Might hooking a dishwasher to a dry well be an alternative solution to draining to a septic system, given there is not a lot of food/detergent/water produced per dishwasher cycle and is likely run only once per 24 hours as is the case in our household of six? Is Stain Solver septic safe?"

Rene, these are all great questions! Let's charge through them.

Dishwashers and septic systems are compatible. Your friends received some bad advice from someone or someplace. Healthy septic systems can consume and digest the food waste a dishwasher puts into the septic tank.

The key is to scrape off large food particles into a garbage can and wipe off grease from plates, bowls, etc. with old newspaper before you load them into the dishwasher.
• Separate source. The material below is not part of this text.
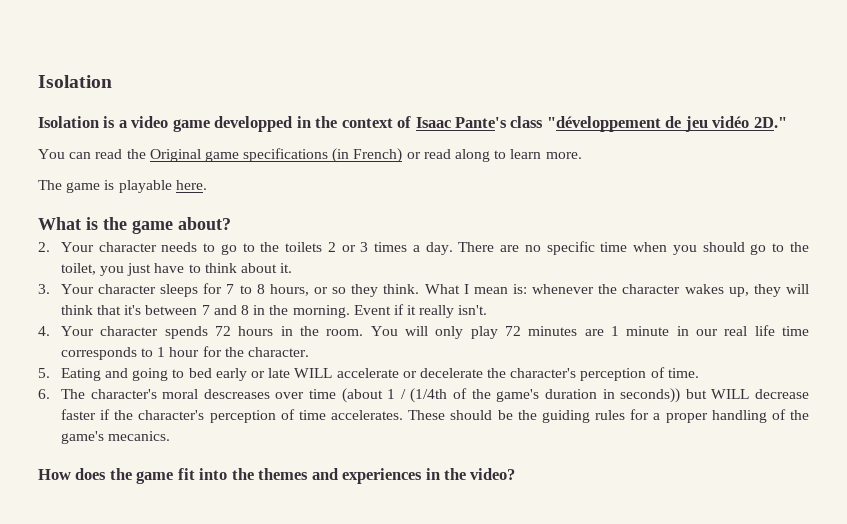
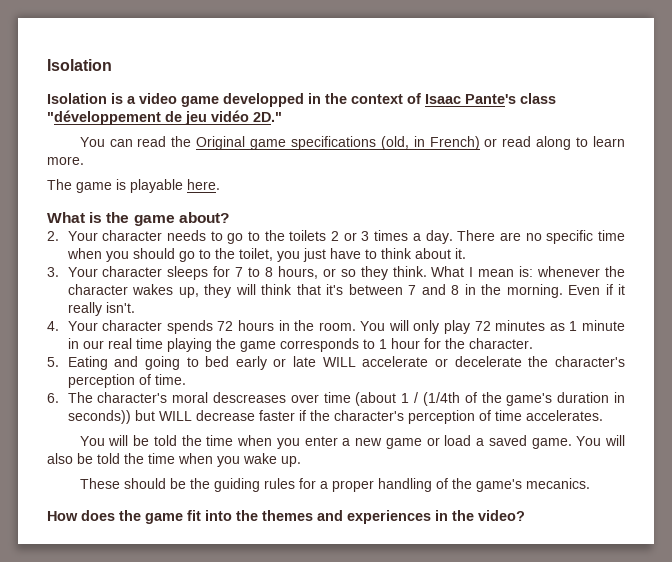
[332,148,350,163] (in -> [380,136,425,150] (old, in
[353,305,391,315] Event -> [568,285,601,295] Even
[584,329,604,336] are -> [549,323,565,331] as
[754,325,809,336] life time -> [135,338,276,352] time playing the game
(404, 415) none -> [79,435,625,449] [47,453,301,467] // You will be told the time when you enter a new game or load a saved game. You will also be told the time when you wake up. //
Put those greasy newspapers in the garbage as well.

I would not hook a dishwasher to a dry well. For starters it could become a health hazard. There's a good chance your local plumbing code will not allow it.

There's no need to do this and it can become problematic for a future homeowner who might not realize the drain line enters into the dry well. In periods of wet weather, the dry well will not be dry. It will be completely filled with water. What happens to the gray water at that point? That's a rhetorical question.

Stain Solver is a magical additive for septic systems. Anyone who has a septic system should add it every other week. That's what I do. I add one-half cup to my septic system every 14 days.

Here's why. I'm a master plumber and have installed septic systems as well as aerated septic systems. I've also toured massive municipal sewage plants.

Have you ever thought how large sewage plants work? They don't have massive leach fields. The waste that finally makes it to a sewage plant is usually a very thin watery puree by the time it makes it to the plant. The sewer plant allows the waste to settle to get the worst solids to go to the bottom of giant holding tanks.

That waste is then pumped to a system that adds AIR to the wastewater. The oxygen in the air ACCELERATES the breakdown of the waste. The bacteria in the waste THRIVES in the presence of oxygen. Once the wastewater has been aerated for a given amount of time, it's released back into a local river or stream. Seriously, that's the basics of how a municipal sewage system works.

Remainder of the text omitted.